Bug 596819 – High-bit ISO-8859-1 characters are not always converted to UTF-8 in the output

After an evaluation, GNOME has moved from Bugzilla to GitLab. Learn more about GitLab.
No new issues can be reported in GNOME Bugzilla anymore.
To report an issue in a GNOME project, go to GNOME GitLab.
Do not go to GNOME Gitlab for: Bluefish, Doxygen, GnuCash, GStreamer, java-gnome, LDTP, NetworkManager, Tomboy.

Bug 596819 - High-bit ISO-8859-1 characters are not always converted to UTF-8 in the output


Summary:	High-bit ISO-8859-1 characters are not always converted to UTF-8 in the output


Status:	RESOLVED FIXED

Product:	doxygen
Classification:	Other
Component:	general
Version:	1.6.1
Hardware:	Other Windows

Importance:	Normal minor
Target Milestone:	---
Assigned To:	Dimitri van Heesch
QA Contact:	Dimitri van Heesch

URL:
Whiteboard:

Depends on:
Blocks:

Reported:	2009-09-30 04:48 UTC by Gisbert
Modified:	2009-12-30 13:38 UTC

See Also:
GNOME target:	---
GNOME version:	---

Attachments
Config and input file for reproducing the problem. (3.30 KB, application/octet-stream) 2009-09-30 04:48 UTC, Gisbert	Details

Description Gisbert 2009-09-30 04:48:00 UTC

I have an input file in ISO-859-1 and have set INPUT_ENCODING accordingly. The output is, in general, in UTF-8, as expected. Occasionally, however, an ISO-85-1 character with its high bit set will be copied unchanged to the output. This occurs in HTML (which will just show up as a funny glyph), in LaTeX (which will make LaTeX choke because it expects clean UTF-8) and in Perlmod.

The attached file exhibits the problem: input line 33 of test.h, output in section "Macro definitions" of test_8h.html.

Comment 1 Gisbert 2009-09-30 04:48:46 UTC

Created attachment 144356 [details]
Config and input file for reproducing the problem.

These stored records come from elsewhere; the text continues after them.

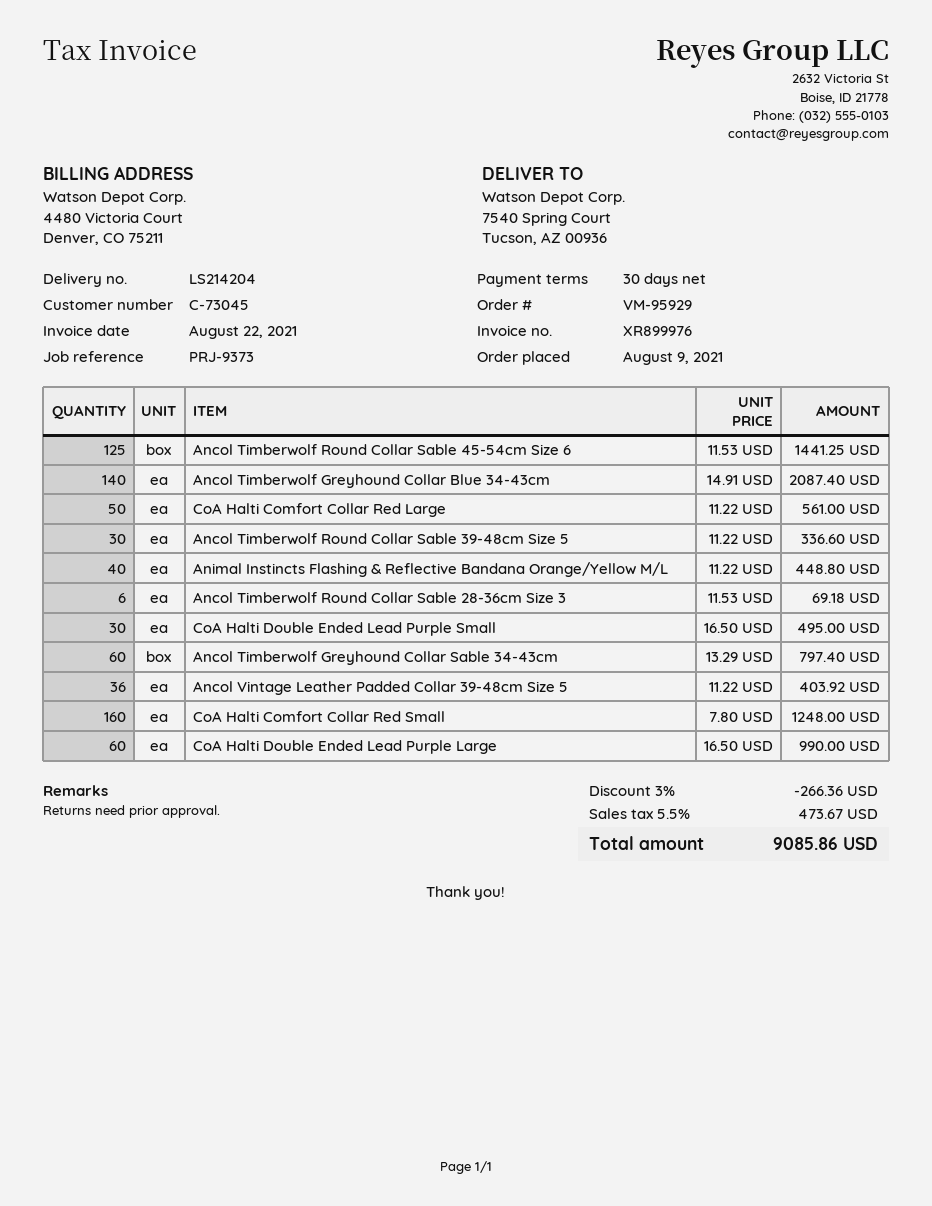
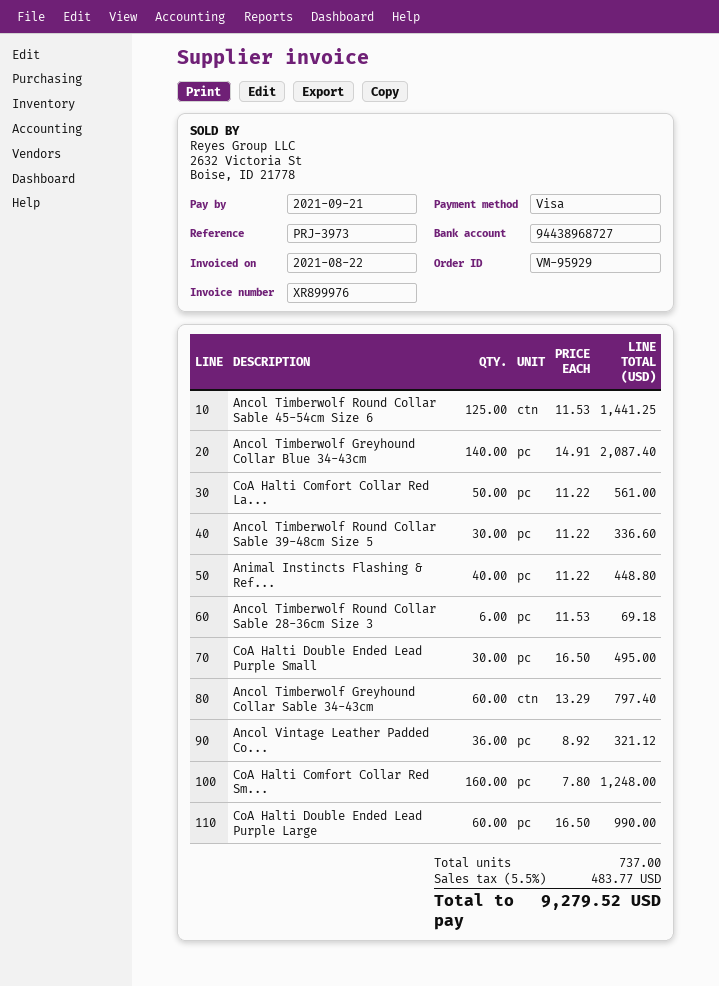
reference: PRJ-9373 -> PRJ-3973
Ancol Vintage Leather Padded Collar 39-48cm Size 5: 36 x 11.22 = 403.92 -> 36 x 8.92 = 321.12
discount: 3% = 266.36 -> none
tax: 5.5% = 473.67 -> 5.5% = 483.77
total: 9085.86 -> 9279.52

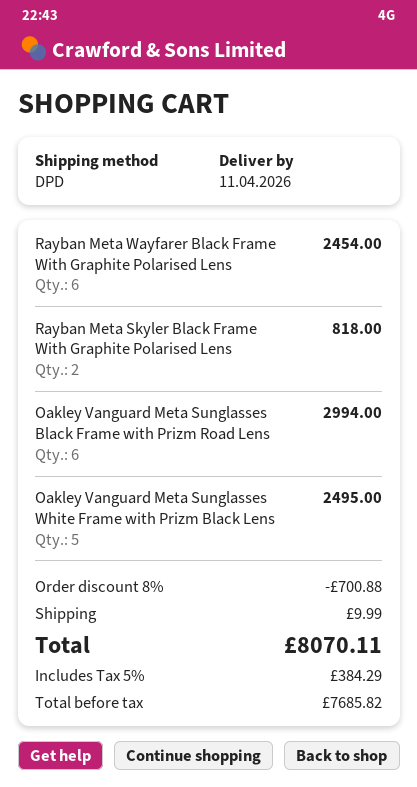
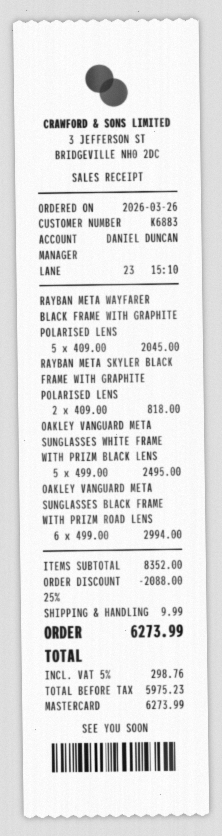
Rayban Meta Wayfarer Black Frame With Graphite Polarised Lens: 6 for 2454.00 -> 5 for 2045.00
discount: 8% = 700.88 -> 25% = 2088.00
net: 7685.82 -> 5975.23
tax: 5% = 384.29 -> 5% = 298.76
total: 8070.11 -> 6273.99

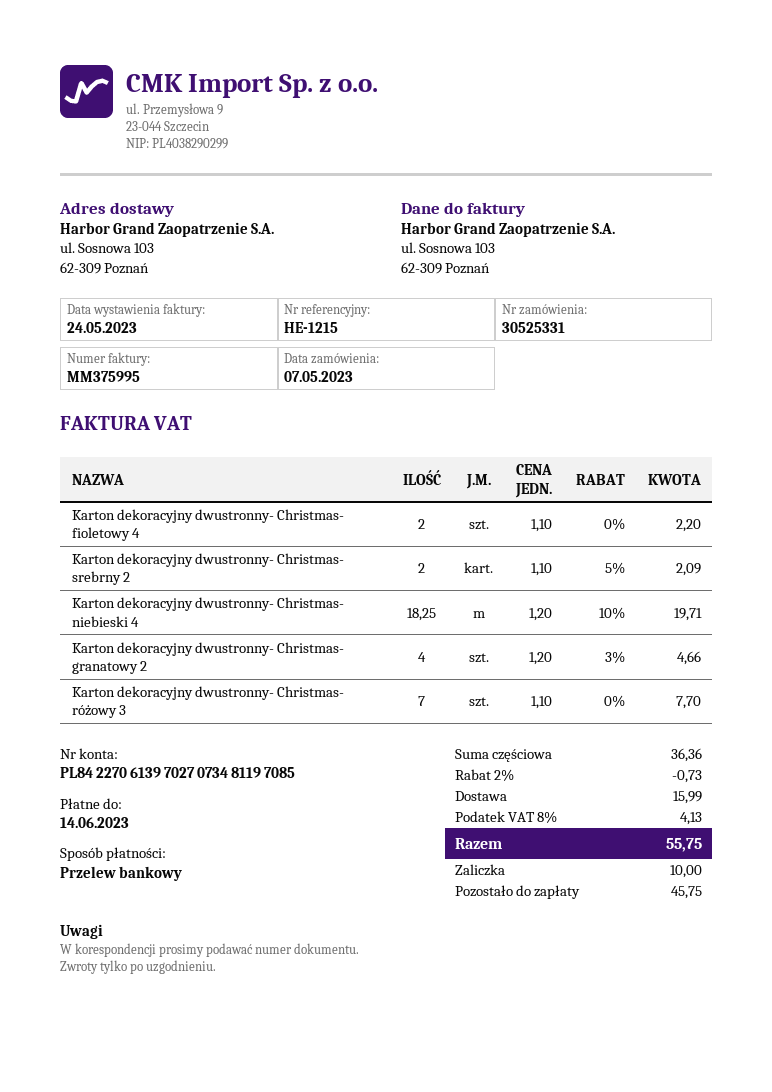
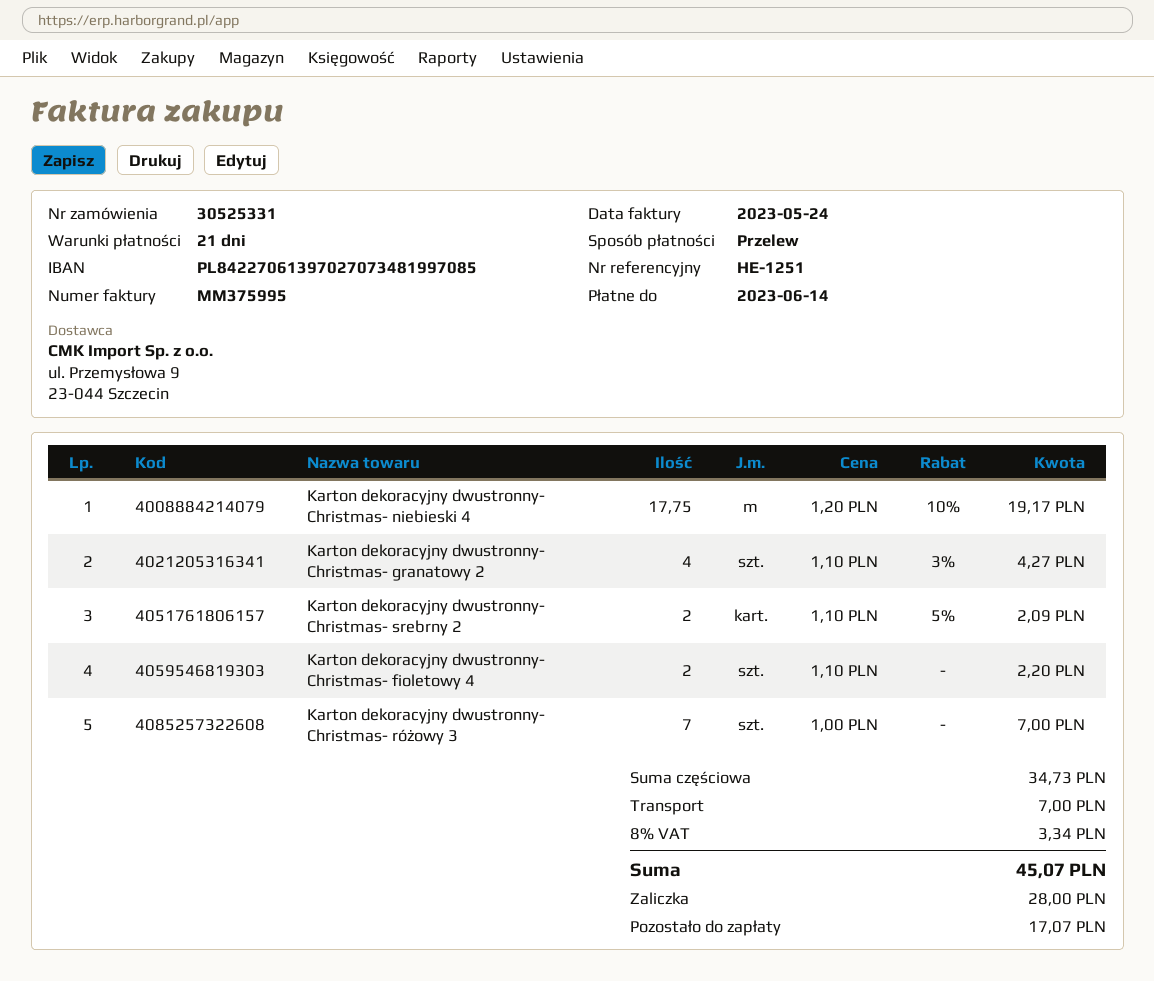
reference: HE-1215 -> HE-1251
bank account: PL84227061397027073481197085 -> PL84227061397027073481997085
Karton dekoracyjny dwustronny- Christmas- niebieski 4: 18.25 x 1.20 - 10% = 19.71 -> 17.75 x 1.20 - 10% = 19.17
Karton dekoracyjny dwustronny- Christmas- granatowy 2: 4 x 1.20 - 3% = 4.66 -> 4 x 1.10 - 3% = 4.27
Karton dekoracyjny dwustronny- Christmas- różowy 3: 7 x 1.10 = 7.70 -> 7 x 1.00 = 7.00
subtotal: 36.36 -> 34.73
discount: 2% = 0.73 -> none
shipping: 15.99 -> 7.00
tax: 8% = 4.13 -> 8% = 3.34
total: 55.75 -> 45.07
deposit: 10.00 -> 28.00
balance: 45.75 -> 17.07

Comment 2 Dimitri van Heesch 2009-10-03 15:17:52 UTC

The main problem here is that in Latex source code output is reformatted (to prevent page overflows) and the reformatted is not UTF8 aware. As a result it could insert characters in the middle of a multibyte character.
I'll correct this.

Comment 3 Dimitri van Heesch 2009-10-03 15:50:15 UTC

Actually Comment 2 above is more in line with what you reported in bug #596807.
I actually didn't see any invalid characters in test_8h.html anymore (they were there in the official 1.6.1 release though)

Comment 4 Gisbert 2009-10-05 11:59:03 UTC

OK, I'll re-test when I get the next release. Thnx, Dimitri!
(Btw: great response on all accounts! This is a marvellous job. And I mean all of doxygen.)

Comment 5 Dimitri van Heesch 2009-12-30 13:38:59 UTC

This bug was previously marked ASSIGNED, which means it should be fixed in
doxygen version 1.6.2. Please verify if this is indeed the case and reopen the
bug if you think it is not fixed (include any additional information that you
think can be relevant).